Les intervenantes sociales Joannie Dionne et Véronique Gagnon recommandent aux parents dont leur fille devient la proie d’un souteneur qui l’exploite sexuellement de ne jamais couper le contact afin de lui venir en aide quand l’occasion se présentera.

Exploitation sexuelle: garder un lien avec la victime

Aucune jeune fille n’est à l’abri de la spirale infernale de l’exploitation sexuelle. Il n’existe pas de recette magique pour sortir une victime de ce milieu à risque si ce n’est de garder un lien pour être présent au bon moment quand elle en aura assez.

Les intervenantes sociales Joannie Dionne, de la Maison Isa, et Véronique Gagnon, du Centre féminin du Saguenay, ont présenté un portrait de l’exploitation sexuelle des femmes au Saguenay devant une centaine de convives réunis dans le cadre de la Journée internationale de la femme. L’événement, organisé par l’équipe de la Condition des femmes et du Partenariat du diocèse de Chicoutimi, se voulait un moment de réflexion sur cette réalité sociale.

« Le premier facteur de risque pour la violence sexuelle est d’être jeune et une femme », évoquent les deux intervenantes. 

« Il y a d’autres facteurs de risque, dont celui d’avoir vécu dans un milieu de violence ou d’avoir subi des abus sexuels dans son enfance. Ce qui n’exclut pas la possibilité qu’une jeune fille provenant d’un milieu familial sain et équilibré soit attirée dans l’engrenage du proxénétisme. Les jeunes hommes ne sont pas plus à l’abri », reprend Joannie Dionne.

Il est difficile d’évoquer le sujet de la violence sexuelle faite aux femmes sans faire référence à la très populaire série Fugueuse, que les deux intervenantes considèrent très près de la réalité. Le meilleur conseil à donner aux parents dont un enfant se retrouve dans cet engrenage est de garder le contact malgré les circonstances. « C’est très difficile pour les parents qui vivent avec un sentiment de culpabilité. Nonobstant ce sentiment, ils doivent conserver un lien pour que la victime ait une option quand elle en sentira le besoin. »

Les intervenantes enchaînent en insistant sur l’importance de présenter à son enfant attiré dans ce milieu les différentes ressources disponibles pour les aider, incluant le Centre jeunesse. « Chaque fois que la victime va parler avec une personne qui veut lui venir en aide ou s’adressera à un organisme d’aide, elle en retiendra quelque chose et c’est peut-être le petit élément qu’elle retiendra qui lui permettra de comprendre que ce qu’elle vit ne correspond pas à une relation saine. »

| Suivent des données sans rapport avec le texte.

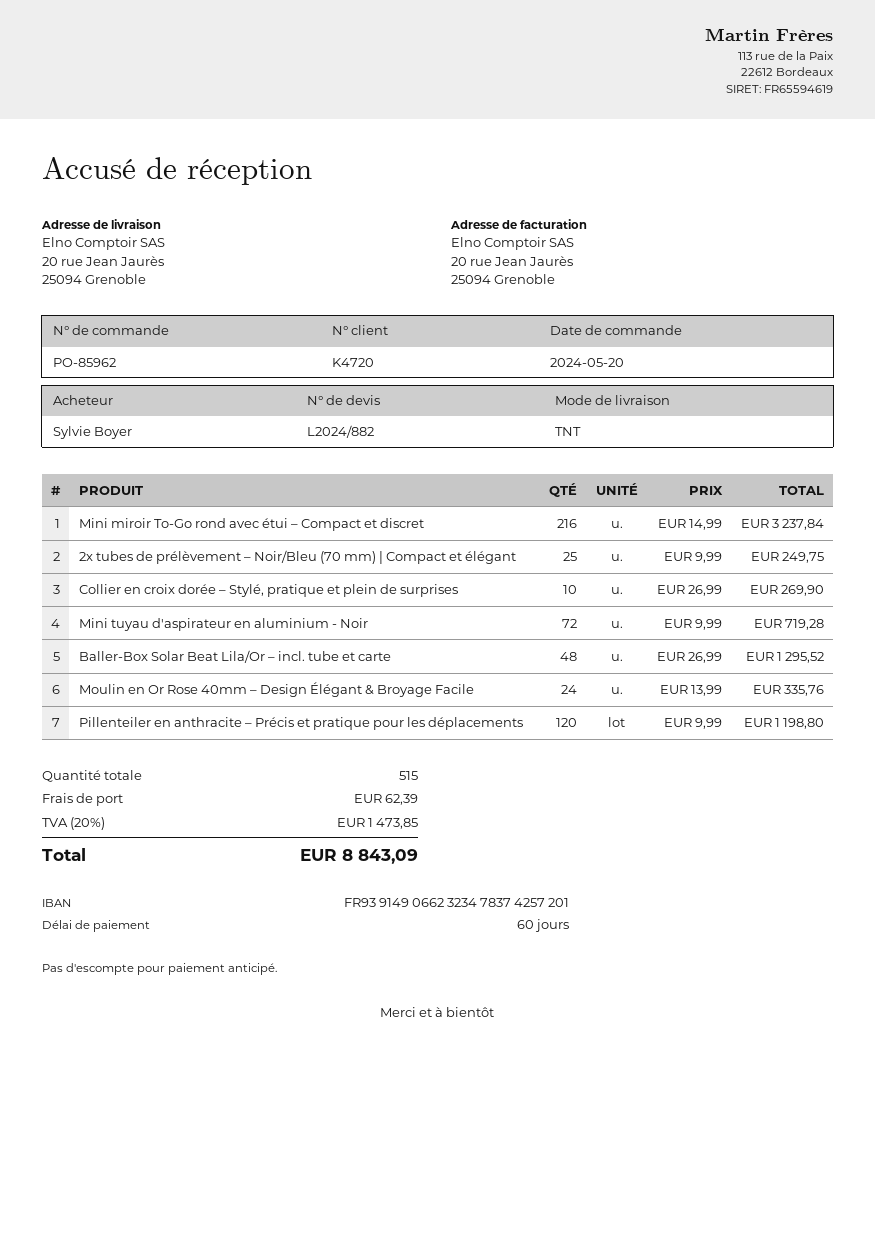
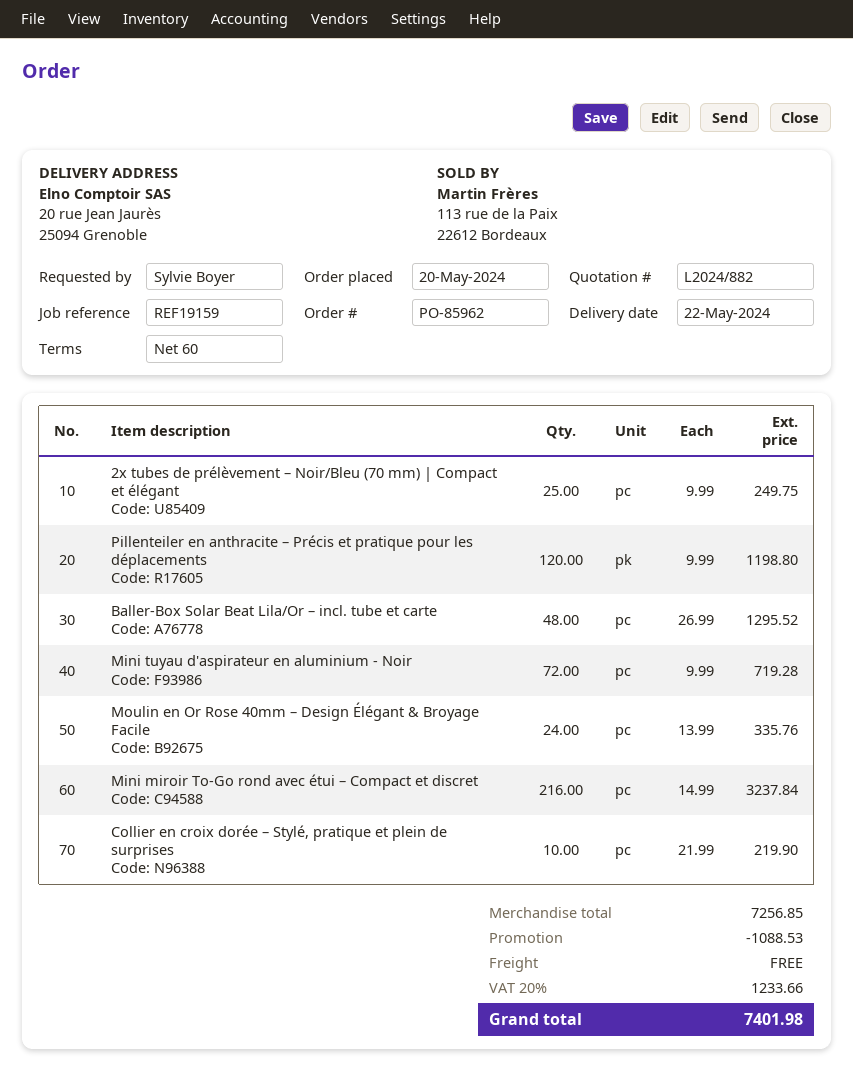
Collier en croix dorée – Stylé, pratique et plein de surprises: 10 x 26.99 = 269.90 -> 10 x 21.99 = 219.90
discount: none -> 1088.53
shipping: 62.39 -> 0.00
tax: 20% = 1473.85 -> 20% = 1233.66
total: 8843.09 -> 7401.98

Les intervenantes soutiennent que la série Fugueuse est très près de la réalité.

Réseaux sociaux

Le proxénétisme a toujours existé. L’apparition des réseaux sociaux permet à ces hommes de recruter plus facilement les victimes. Les parents peuvent de leur côté déceler les premiers signes d’une adolescente qui tombe dans ce piège dont les conséquences peuvent être tragiques. Il suffit d’évoquer le nom de Nadia Caron, une jeune fille qui est décédée dans une maison close de Chicoutimi après avoir trop consommé de drogue.

« Le comportement change rapidement. Elle arrive à la maison avec des objets de valeur. Dans certains cas, elle se rapproche d’une connaissance dans un autre cercle d’amis ou elle ne veut pas amener à la maison son nouveau copain », reprend Véronique Gagnon.

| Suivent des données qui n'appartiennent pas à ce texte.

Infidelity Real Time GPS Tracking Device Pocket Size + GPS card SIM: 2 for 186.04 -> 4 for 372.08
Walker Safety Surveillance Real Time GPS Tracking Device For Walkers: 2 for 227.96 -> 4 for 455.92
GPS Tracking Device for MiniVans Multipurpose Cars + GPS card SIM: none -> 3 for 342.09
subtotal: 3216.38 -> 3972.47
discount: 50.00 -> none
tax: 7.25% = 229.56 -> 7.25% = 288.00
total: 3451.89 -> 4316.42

Les seules solutions efficaces développées jusqu’à maintenant pour éviter que les enfants se retrouvent dans des situations d’exploitations sexuelles reposent sur un dialogue franc et ouvert. Les parents doivent expliquer aux enfants ce qu’est une relation saine et équilibrée sans domination. Ils doivent aussi aborder ce qu’est une sexualité normale et la notion de consentement qui ne doit pas être confondue avec la notion de céder à un proxénète qui exige que sa copine « fasse des clients ».

Les deux intervenantes rappellent qu’il n’y a pas de coupable dans l’entourage d’une fille qui se fait prendre dans ce manège. Elles ont eu la malchance de rencontrer un individu qui a identifié une faiblesse et l’exploite.

« Dans ces situations, les parents deviennent des victimes collatérales du souteneur », ont-elles conclu.